RECORDS FOR THIS TASK |
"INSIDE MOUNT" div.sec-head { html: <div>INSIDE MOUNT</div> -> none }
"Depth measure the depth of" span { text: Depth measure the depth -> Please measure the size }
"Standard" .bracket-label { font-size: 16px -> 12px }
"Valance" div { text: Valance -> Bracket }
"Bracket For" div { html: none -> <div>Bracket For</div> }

---

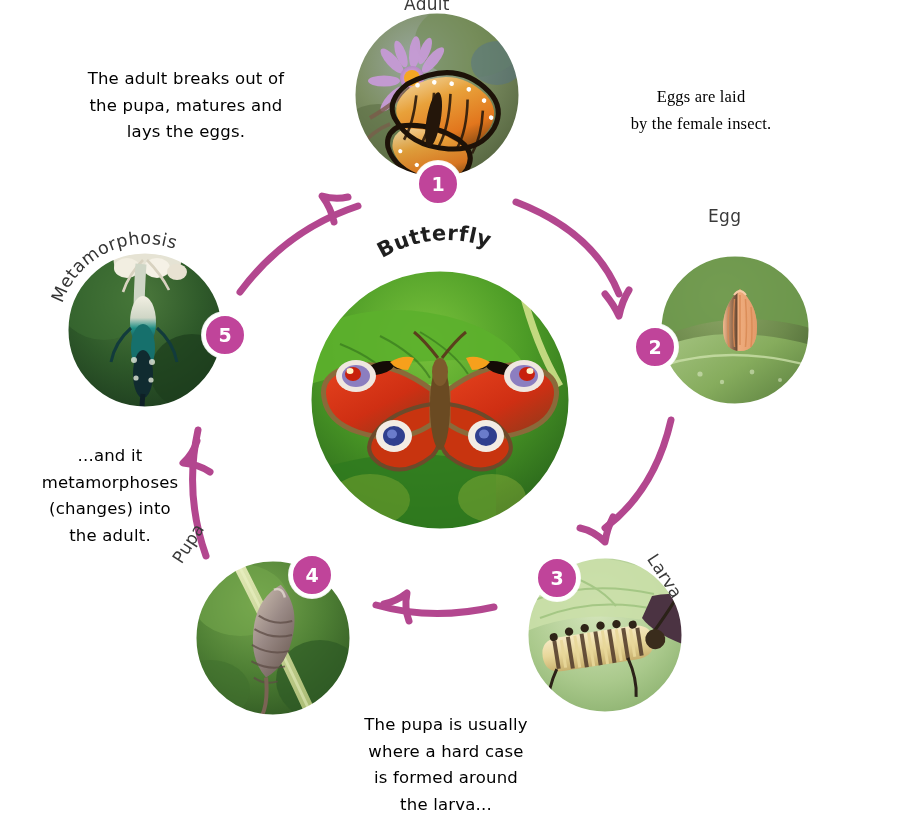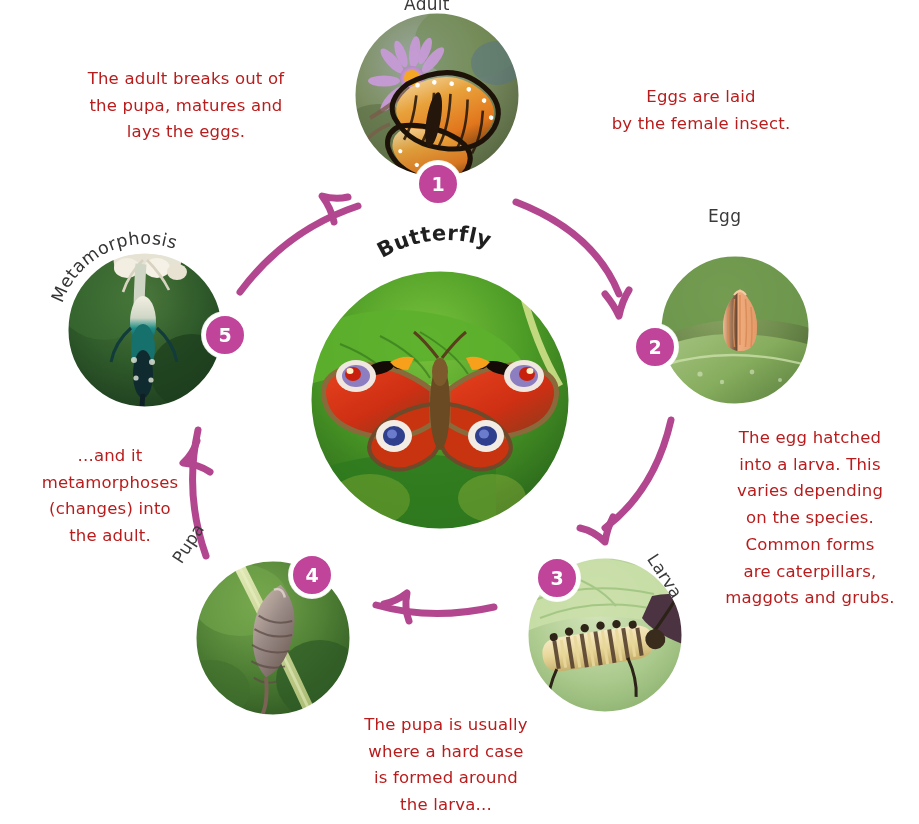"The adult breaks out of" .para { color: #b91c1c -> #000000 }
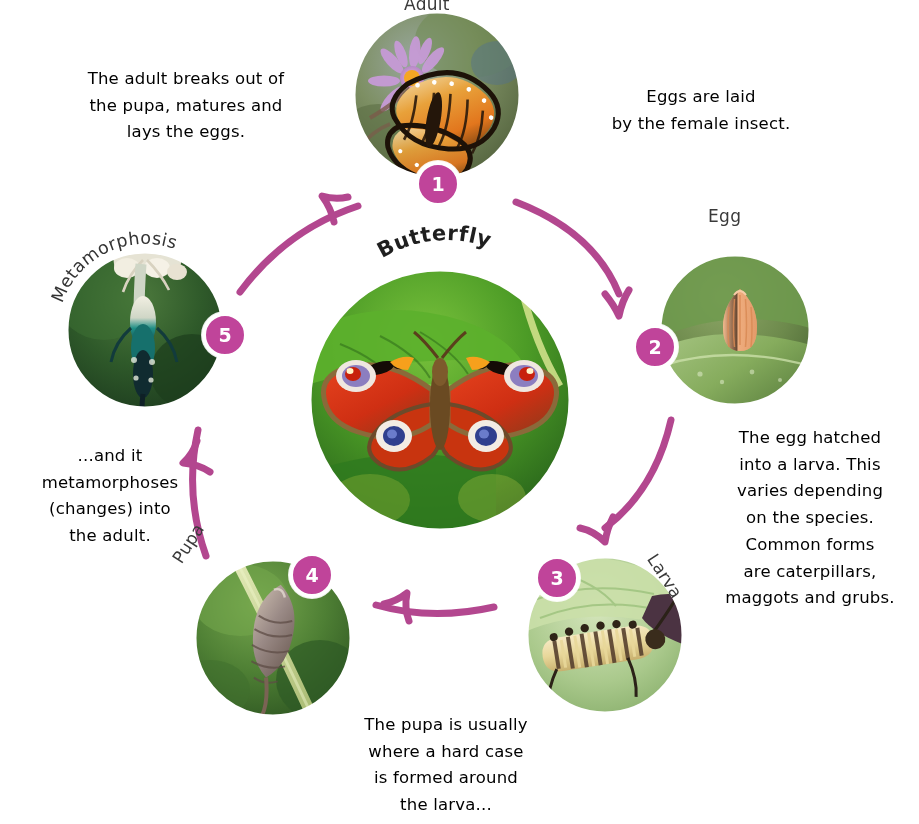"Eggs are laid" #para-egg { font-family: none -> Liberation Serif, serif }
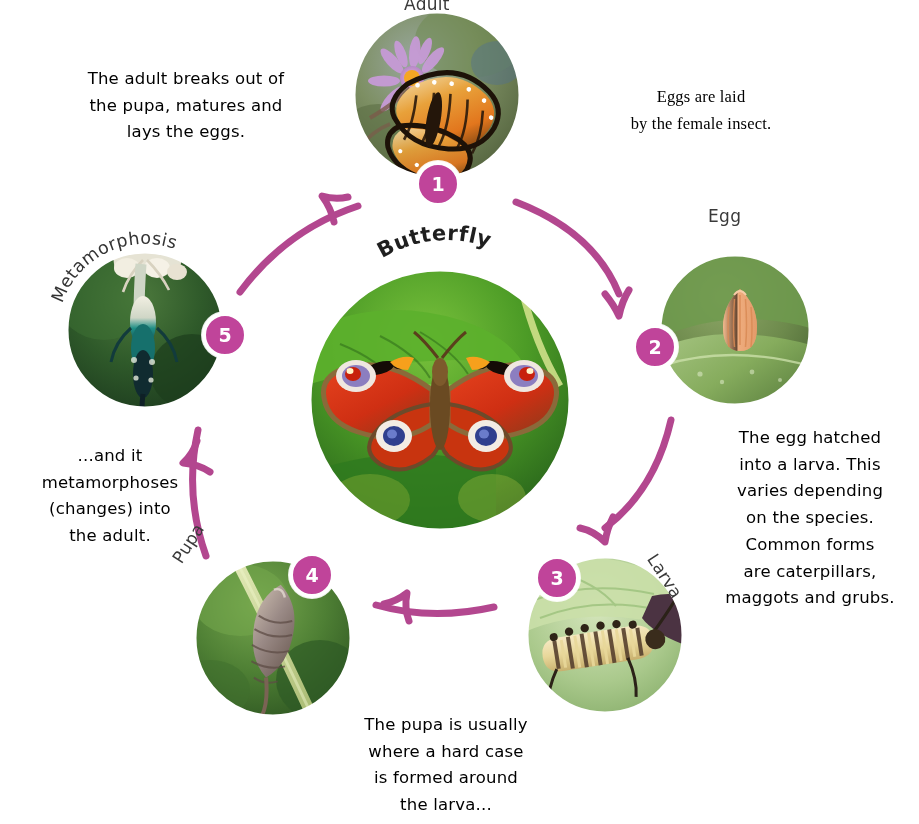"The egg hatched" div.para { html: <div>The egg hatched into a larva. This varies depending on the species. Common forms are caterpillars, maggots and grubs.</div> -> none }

WHAT THIS TASK INVOLVES |
Give a tally of the lines in the listing above that contain the word "text", and provide nothing beyond the number.

WRITTEN ANSWER |
2